In late 2013, after inviting artist Titus Kaphar to tour campus while he stayed with them, Sokol brought him to see the installation of AEIVA’s first show. As soon as he saw AEIVA, the artist declared, “I want to have a show here.” This led to the exhibition “Titus Kaphar: Misremembered,” which Fields organized. The next year, Kaphar received a prestigious MacArthur “Genius” Fellowship.  

Cheney and Sokol have directly facilitated or contributed works to several other pivotal AEIVA exhibitions, including “Leslie Wayne: Mind the Gap,” “A La Carte: A Visual Exploration of our Relationship with Food,” “Enrique Martínez Celaya: Small Paintings 1974-2015,” “Material Evidence,” “Willie Cole: Transformations,” “Warhol: Fabricated,” “Thornton Dial: I, Too, Am Alabama” and “Marking Time: Art in the Age of Mass Incarceration.” 

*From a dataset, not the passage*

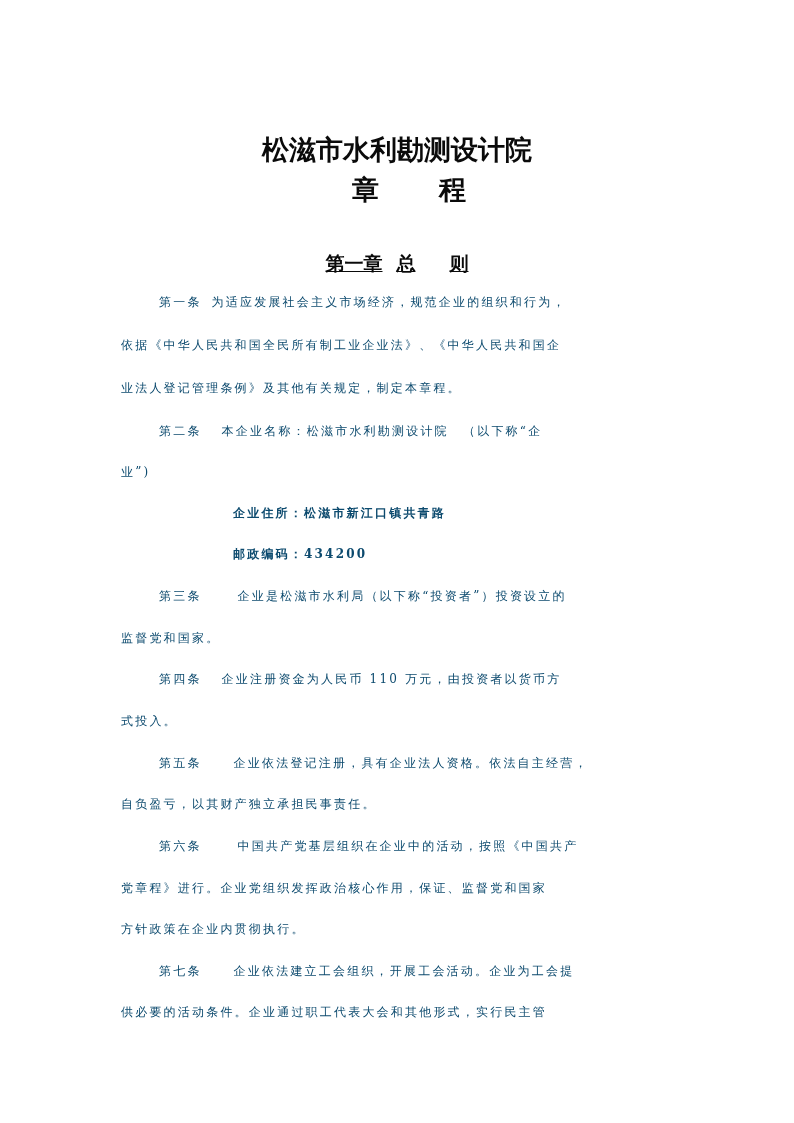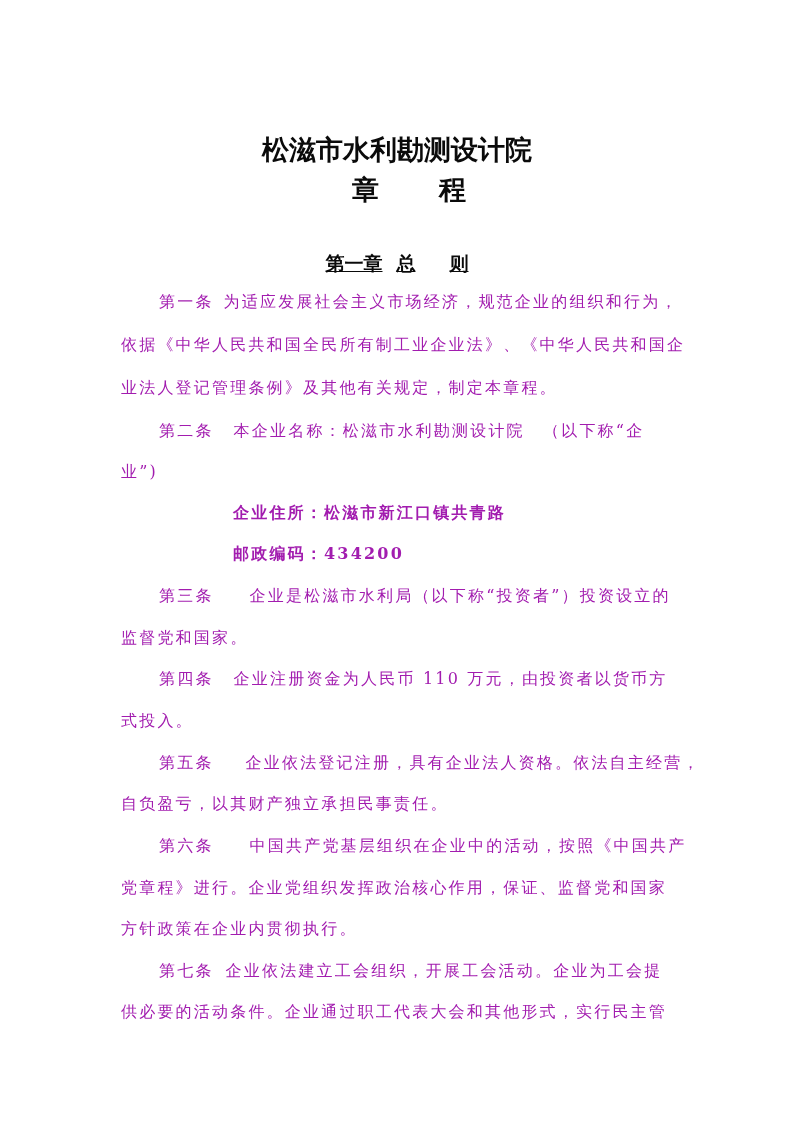"第一条 为适应发展社会主义市场经济，规范企业的组织和行为，" .line { color: #a21caf -> #0c4a6e; font-size: 16px -> 12px }
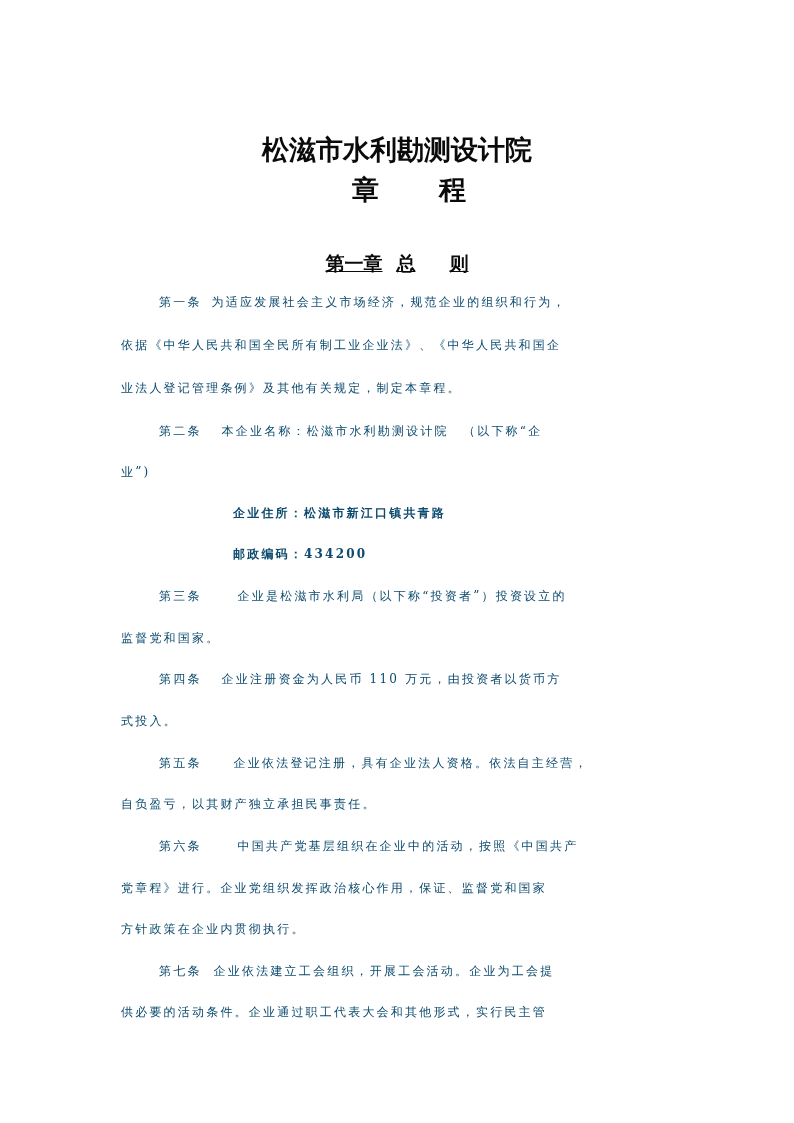"第七条" span.art { margin-right: 12px -> 32px }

Visit AEIVA, 1221 10th Ave. South, Birmingham, from noon-5 p.m. Tuesday-Saturday. Admission is free. Visit aeiva.uab.edu or call 205-975-6436. Explore AEIVA’s virtual learning library here.


“With AEIVA, we have had the opportunity to build our culture from the ground up. And so, this first 10 years will sort of inform every future version of AEIVA,” Fields said. “Long after I am gone, long after Lili is gone, the foundation of what we have created will ripple on for the next half century, and we are very proud of that.”